Inland Fisheries

Symposium on the Evaluation of Fishery Resources in the Development and Management of Inland Fisheries

Overview of inland fisheries
17/07/1972

The inland waters of Africa play an increasingly important role in the provision of animal protein in a continent which is traditionally poor in this essential commodity. The expansion of demand, the introduction of new fishing techniques and above all the creation of new bodies of water have posed problems of development and management which must be solved if the maximum potential for production from these waters is to be maintained.

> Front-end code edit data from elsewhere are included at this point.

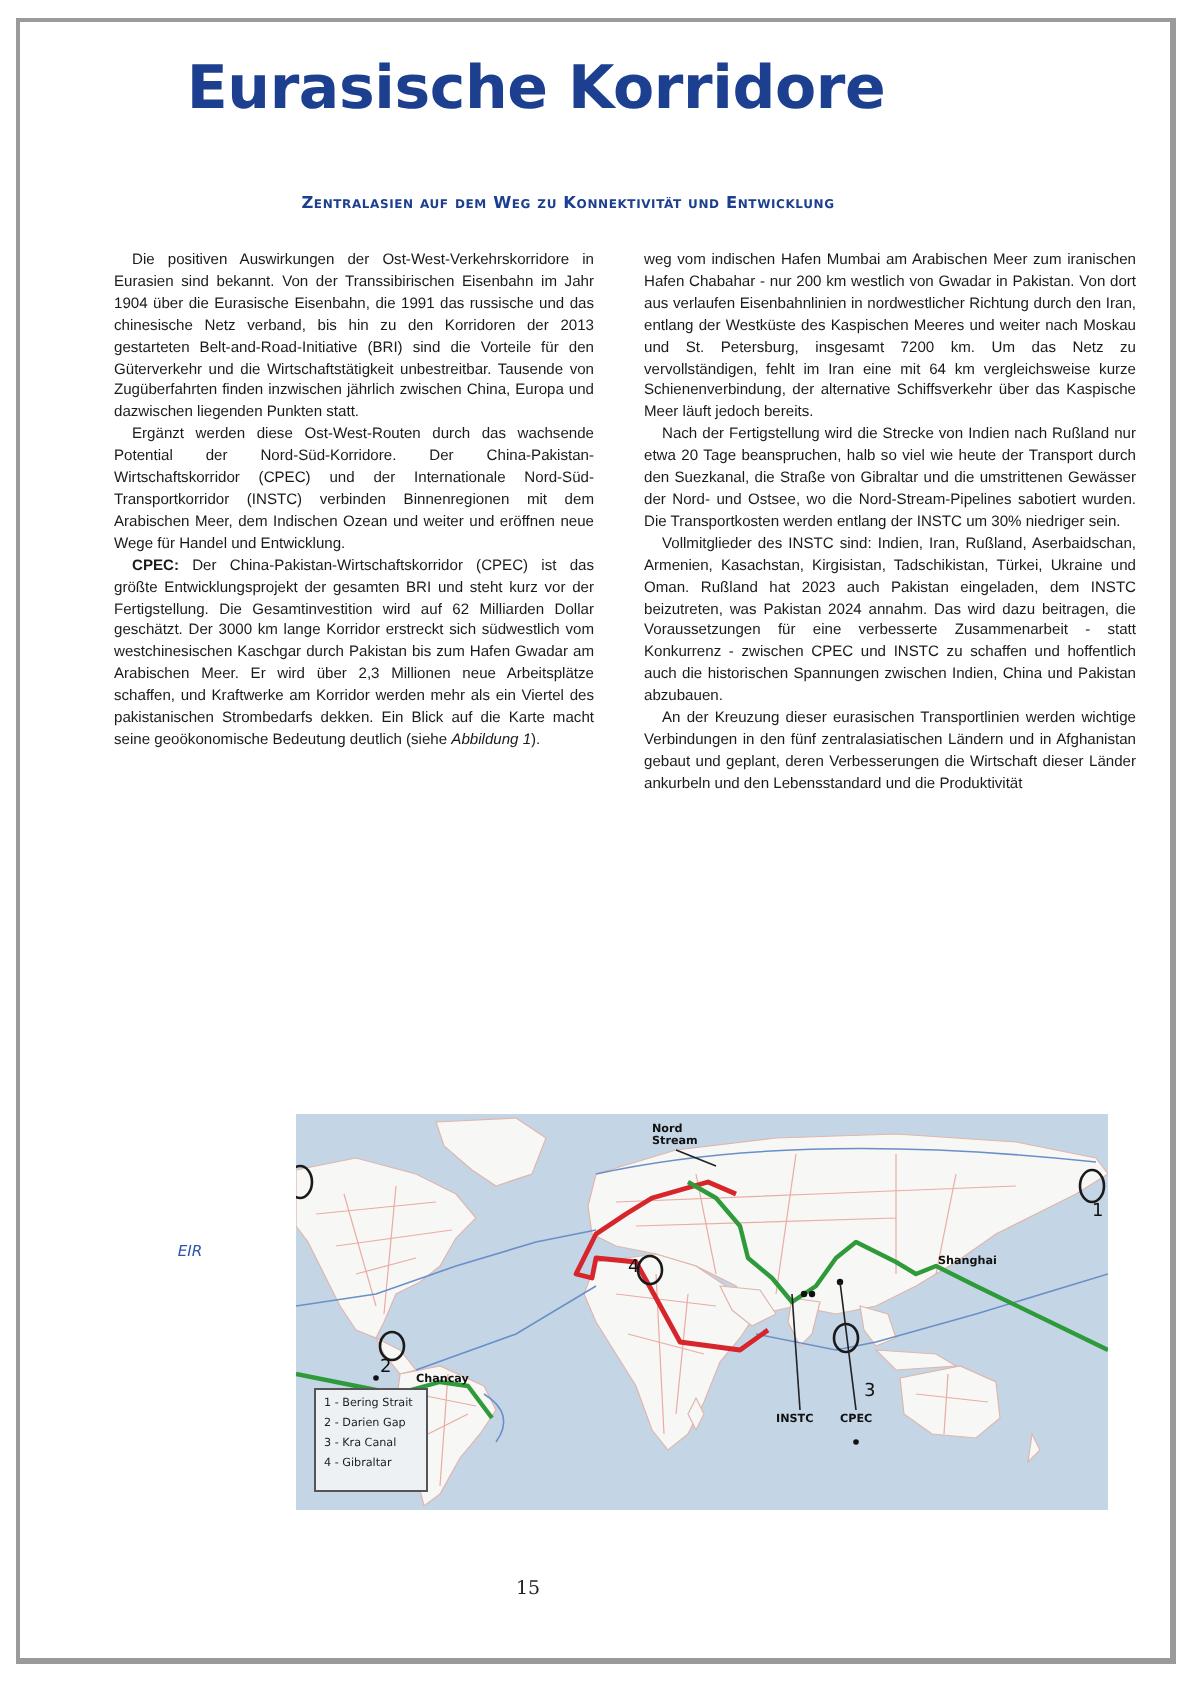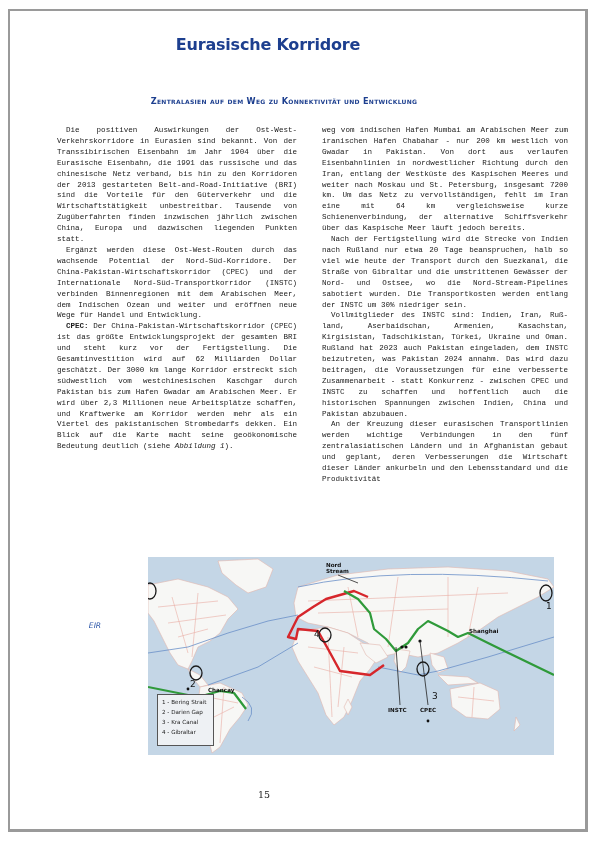--- a/index.html
+++ b/index.html
@@ -12,7 +12,7 @@
   .title {
     position: absolute; left: 0; top: 30px; width: 536px; text-align: center;
     color: #1d3f8f; font-family: "DejaVu Sans", sans-serif; font-weight: bold;
-    font-size: 16px; line-height: 29px; letter-spacing: -0.2px;
+    font-size: 30px; line-height: 29px; letter-spacing: -0.2px;
   }
   .subtitle {
     position: absolute; left: 0; top: 96px; width: 568px; text-align: center;

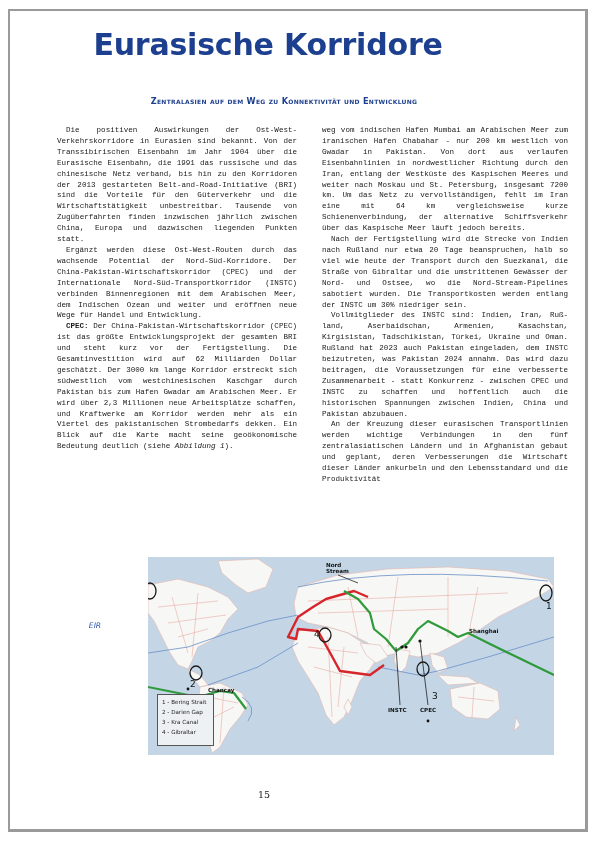--- a/index.html
+++ b/index.html
@@ -20,7 +20,7 @@
     letter-spacing: 0.3px;
   }
   .col {
-    position: absolute; top: 125px; font-family: Liberation Mono, monospace;
+    position: absolute; top: 125px; font-family: Liberation Sans, sans-serif;
     font-size: 7.55px; line-height: 10.9px; color: #1a1a1a; text-align: justify;
     hyphens: manual;
   }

A rational development and management policy presupposes a good knowledge of the resources available. Questions of resource evaluation have long been the concern of FAO, and have been the subject of research by projects centred on certain of the lakes of Africa, both natural and man-made. Studies have also been carried out by some individual countries and by the International Biological Program (IBP). As a result a corpus of expertise has been built up in several of the African nations which has provided the basis for two seminars on stock assessment, one held in Jinja, Uganda, in May 1970, and the other in Bujumbura, Burundi, in June 1971.

The promotion and coordination of surveys and programmes leading to the rational utilization of inland fisheries is one of the primary terms of reference of the FAO Committee for Inland Fisheries of Africa (CIFA) and a Symposium on the Evaluation of Fishery Resources in the Development and Management of Inland Fisheries was held as part of the First Session of CIFA in Fort-Lamy, Chad, from November 29 to 1 December, 1972.